Она замолкает, сообразив, что допустила оплошность. Филиферов может обидеться: как будто в отсутствие Кара-бута он сам ничего предпринять не в состоянии. И Женя тут же добавляет, чтобы загладить неловкость:
– Ведь тебе самому легче будет.
– Карабуту я телеграмму уже послал, сразу после заседания. Все равно отпуск его пропал. Придется ему расхлебывать эту кашу.
– Когда он сможет быть здесь?
– Дней через пять-шесть, не раньше.
– А можно до его приезда как-нибудь оттянуть, не ставить этот вопрос на партийном собрании?
– Что ты, шутишь? За такие вещи распускают все бюро.
– Что же тогда делать?
– Завтра съезжу в крайком. Попрошу Адрианова, чтобы меня принял. Изложу ему все как есть. Он может выделить дело Гаранина для доследования или вообще отменить решение бюро… Ну вот, так и скажи Гаранину. Пусть повременит психовать. – Филиферов устало поднимается. – Знаешь что, надень-ка на себя пальтецо и выгляни на улицу.

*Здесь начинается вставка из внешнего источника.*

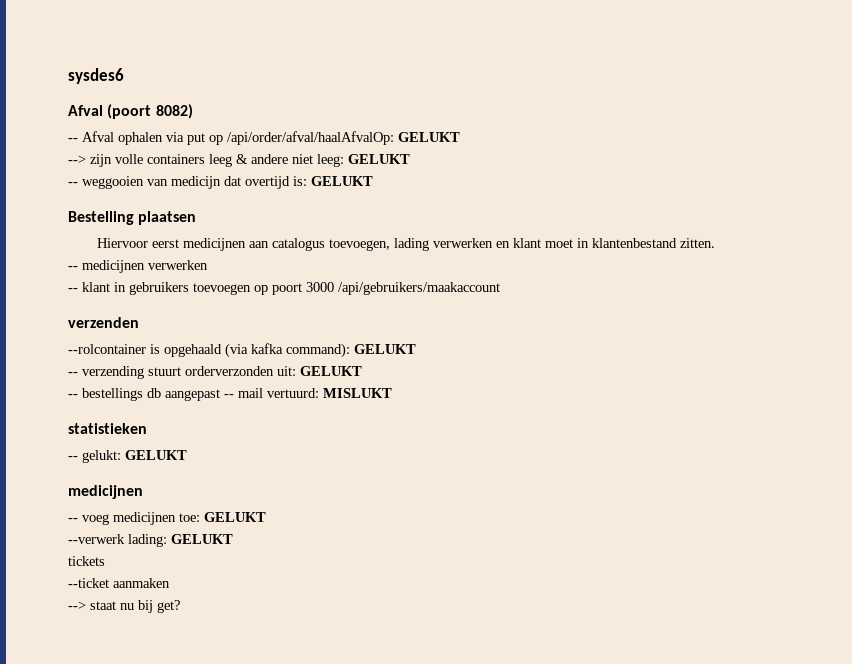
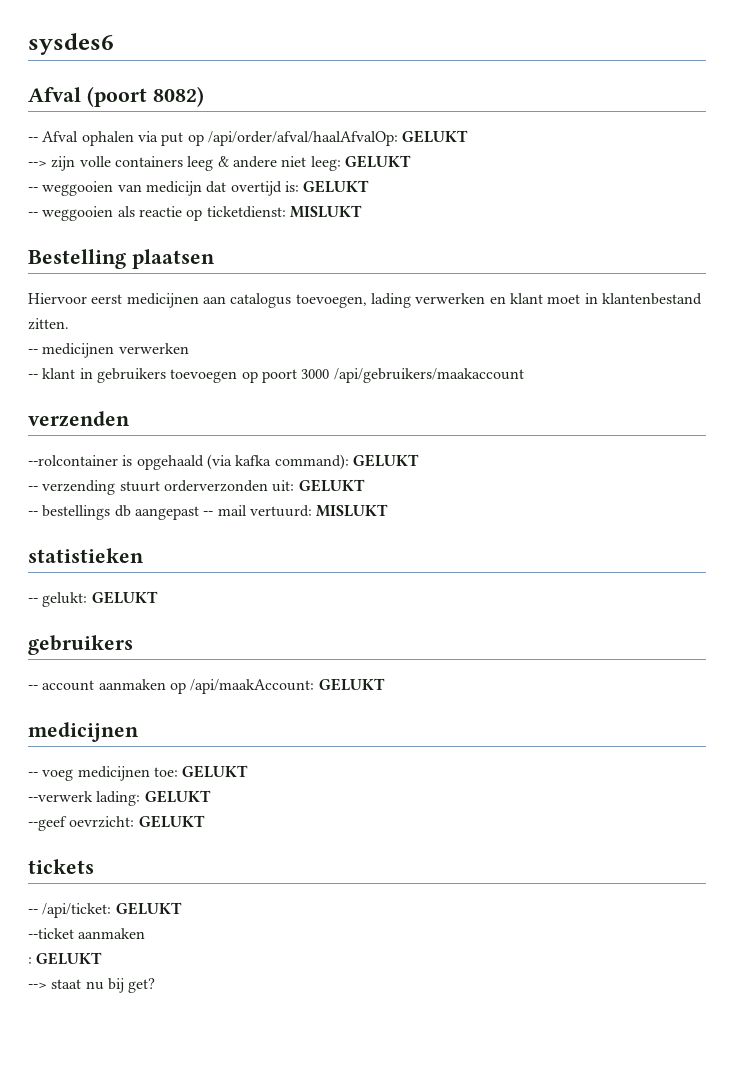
(373, 181) none -> [28,205,362,221] // -- weggooien als reactie op ticketdienst: MISLUKT
(187, 455) none -> [28,635,133,655] [28,678,385,694] // gebruikers // -- account aanmaken op /api/maakAccount: GELUKT
[68,556,105,566] tickets -> [28,815,205,831] [28,859,94,874] [28,902,182,918] --geef oevrzicht: GELUKT // tickets // -- /api/ticket: GELUKT
(170, 583) none -> [28,952,103,965] // : GELUKT

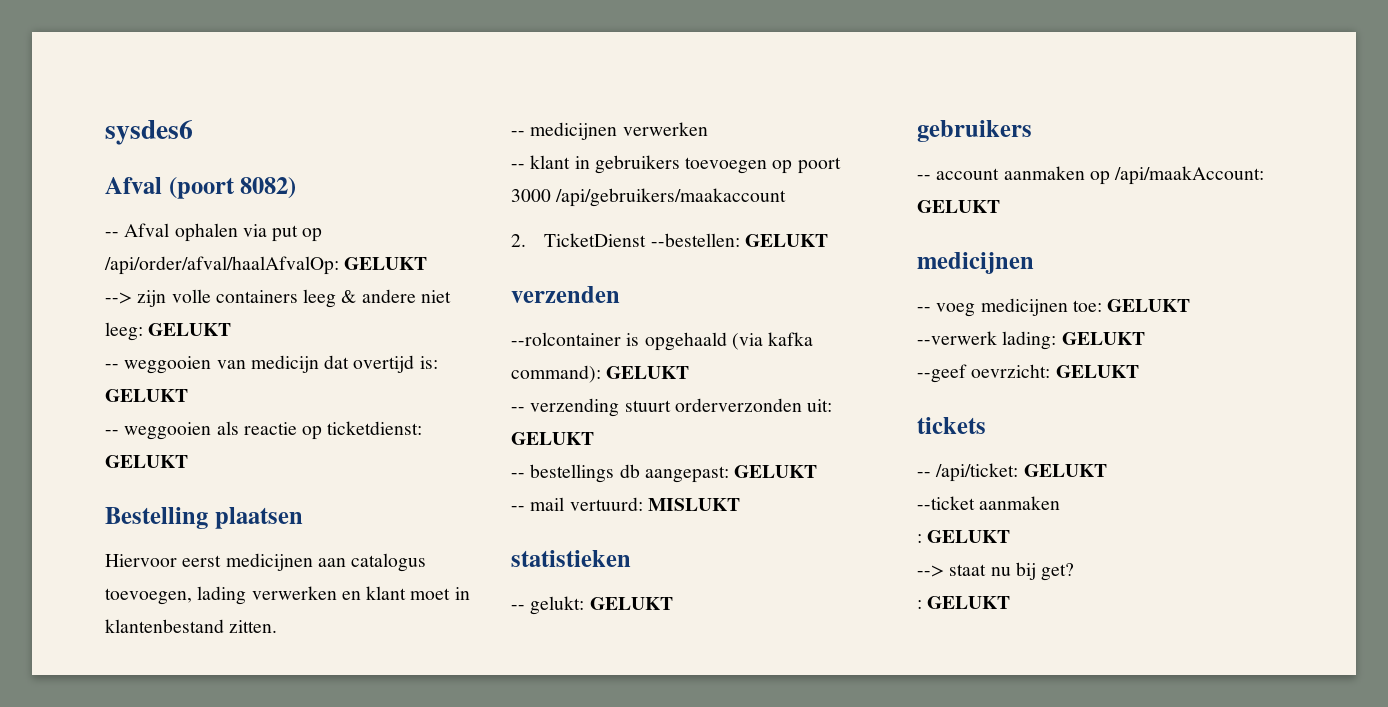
[289,205,362,218] MISLUKT -> [105,455,188,468] GELUKT
(524, 375) none -> [511,233,828,247] // 2. TicketDienst --bestellen: GELUKT
[134,506,199,520] aangepast -> [644,465,818,483] aangepast: GELUKT //
(156, 985) none -> [917,596,1011,609] // : GELUKT

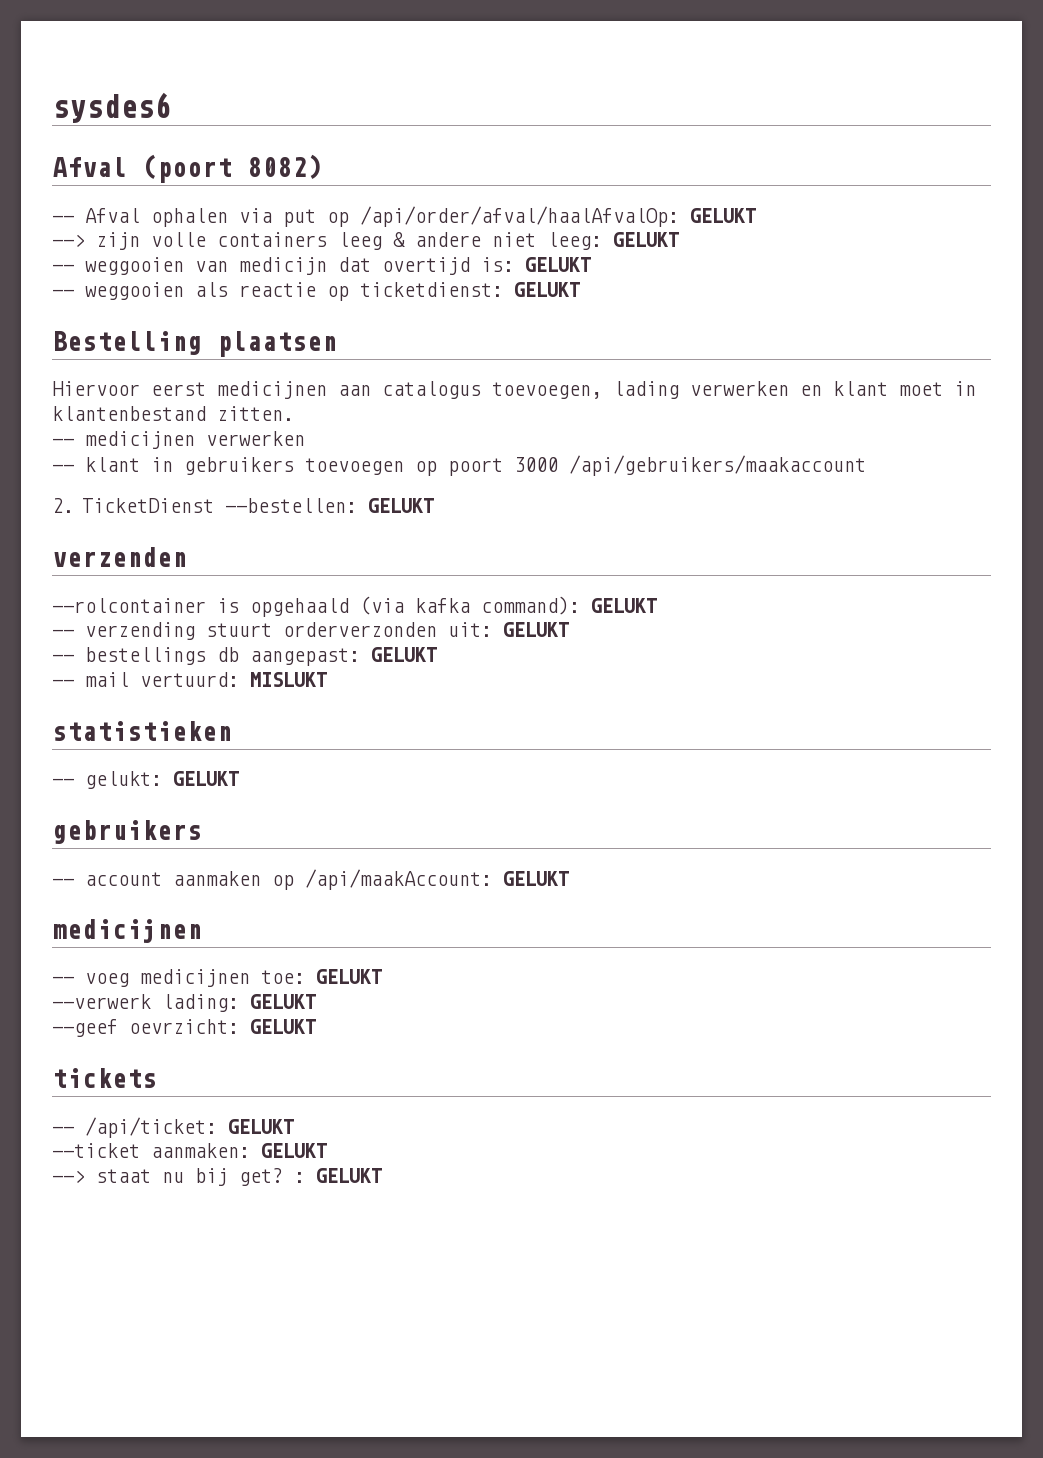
[979,496,1061,510] [917,534,922,543] aanmaken // : -> [151,1143,250,1158] aanmaken:
(1075, 572) // -> (283, 1177) none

Гаранин наверняка бродит где-нибудь тут, поблизости. Забери его домой. Я пойду прилягу. Голова болит. Завтра – День ударника, дел не оберешься…

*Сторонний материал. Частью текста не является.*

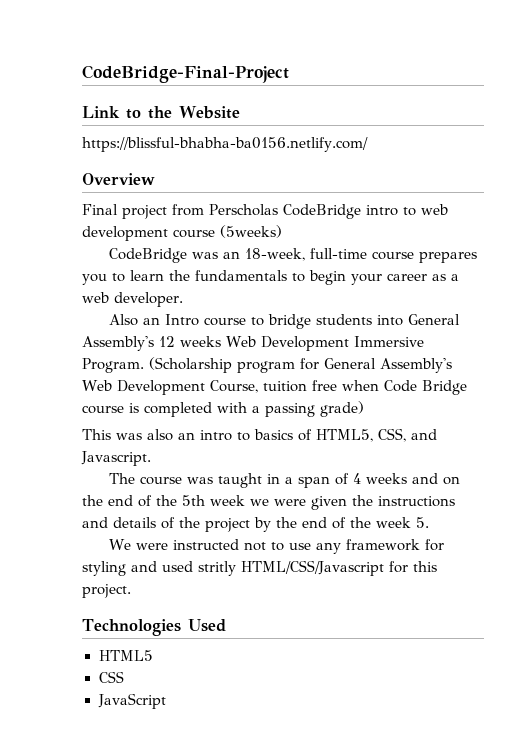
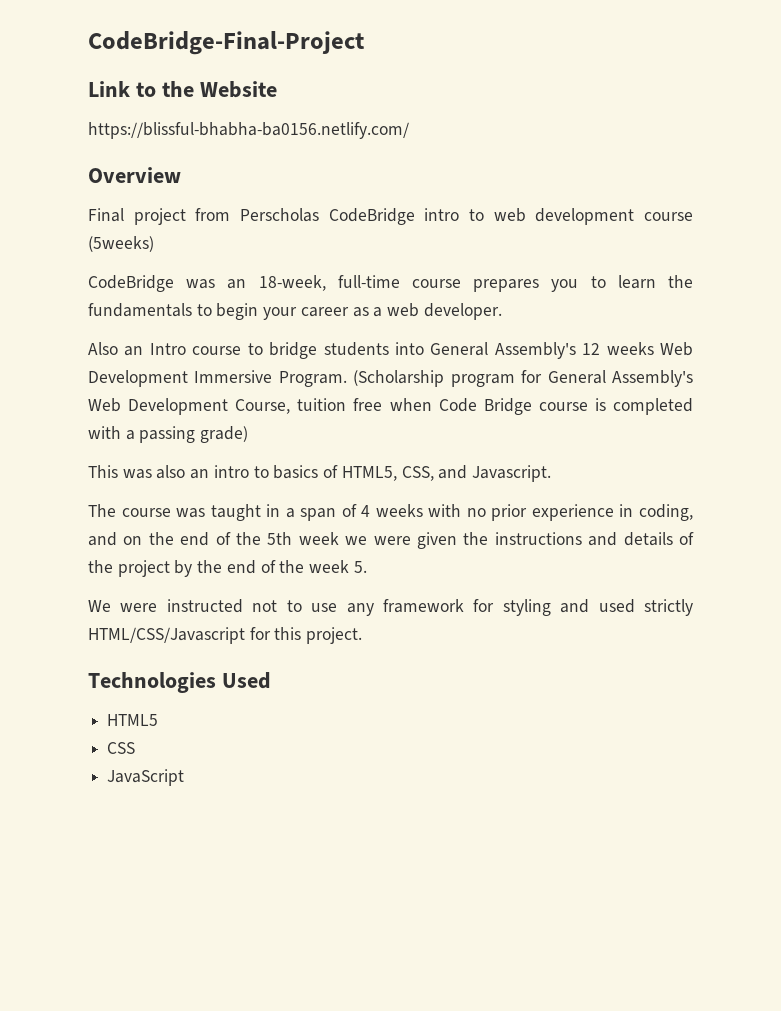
(408, 478) none -> [428,504,694,521] with no prior experience in coding,
[198,561,236,576] stritly -> [644,599,693,616] strictly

Они расходятся на углу. Под калошами Филиферова хрустит снег. Из окна поблизости долетает истерический вопль патефона: «Сердце, тебе не хочется покоя!…» Ой, и как еще хочется… Порошит снег. Завтра разговор с Адриановым. Нечего сказать, веселое начало нового года.
4
…А снег кружится, легкий, веселый, – столько снега и в ночь не приснится. И снежинки садятся, как пчелы, на ее золотые ресницы…
Она идет быстро, озираясь по сторонам и взволнованно заглядывая в лица прохожих. Уже раз и другой ей ответили грубой шуткой. Вот впереди человек. Идет ссутулившись. Юркина походка. Черное пальто с меховым воротником. Она нагоняет его у фонаря и порывисто прижимается к его плечу. Незнакомое усатое лицо смотрит на нее осуждающе-укоризненно.
– Простите, я ошиблась, – лепечет она в испуге и продирается дальше сквозь хлопья, как сквозь березовую чащу.
Слезы медленно наплывают к горлу. «Где же искать? Может, пойти в больницу? Он такой сумасшедший!… О-о! Только бы не это!»
А снег идет. Большие башенные часы в городе Санта-Рита по-прежнему показывают 8.26. На шахте «Баська», у ворот, по-прежнему толпятся женщины. На шахте темно и тихо. Только в одном здании ярко горит свет. Это добровольцы-кочегары поддерживают работу котельного отделения, чтобы товарищи под землей могли погреться у паровых труб… В городе Саарбрюккене, в морге, лежит рабочий Люксембургер. «Хе-хе! Мы ему поставили визу на его французский паспорт!» С вечера принесли сюда еще четверых. «Здесь им никто не помешает, могут устроить небольшое заседание своего революционного комитета. Хайль Гитлер! Немецкий Саар навсегда останется германским!»
А Женя сворачивает в утлый лесок, он же парк культуры и отдыха. «Советский рабочий на зависть всем работает не десять часов, а семь…» Петькины плакаты забрели даже сюда и размокшими буквами веют над аллеей.
У фонаря на скамейке сидит мужчина. На кепке большой снеговой блин, на плечах снеговые эполеты. Скамейка мягко обита снегом. Мужчина закуривает папиросу от папиросы.
– Юрка! Я тебя всюду ищу! Как ты можешь! Пойдем скорее домой. Даже не подумать обо мне!…
Он неохотно встает. Она отряхивает с него снег. Берет под руку и уводит. Он здесь, живой, какое счастье!
Он идет послушно, как слепой. Она прижимается к нему крепко, как можно крепче. Он ведь, наверное, озяб. И ей хочется сказать что-нибудь такое, от чего бы ему сразу стало тепло и спокойно. Но слов таких нет. И только на ухо, как признание, чтобы никто не расслышал:
– Я так волновалась!…
Наконец-то они дома. С порога взгляд ее падает на стол, на недопитые стопки, на разбросанные конфеты «Джаз». И ей почему-то неловко. Она кидается убирать со стола. Или нет!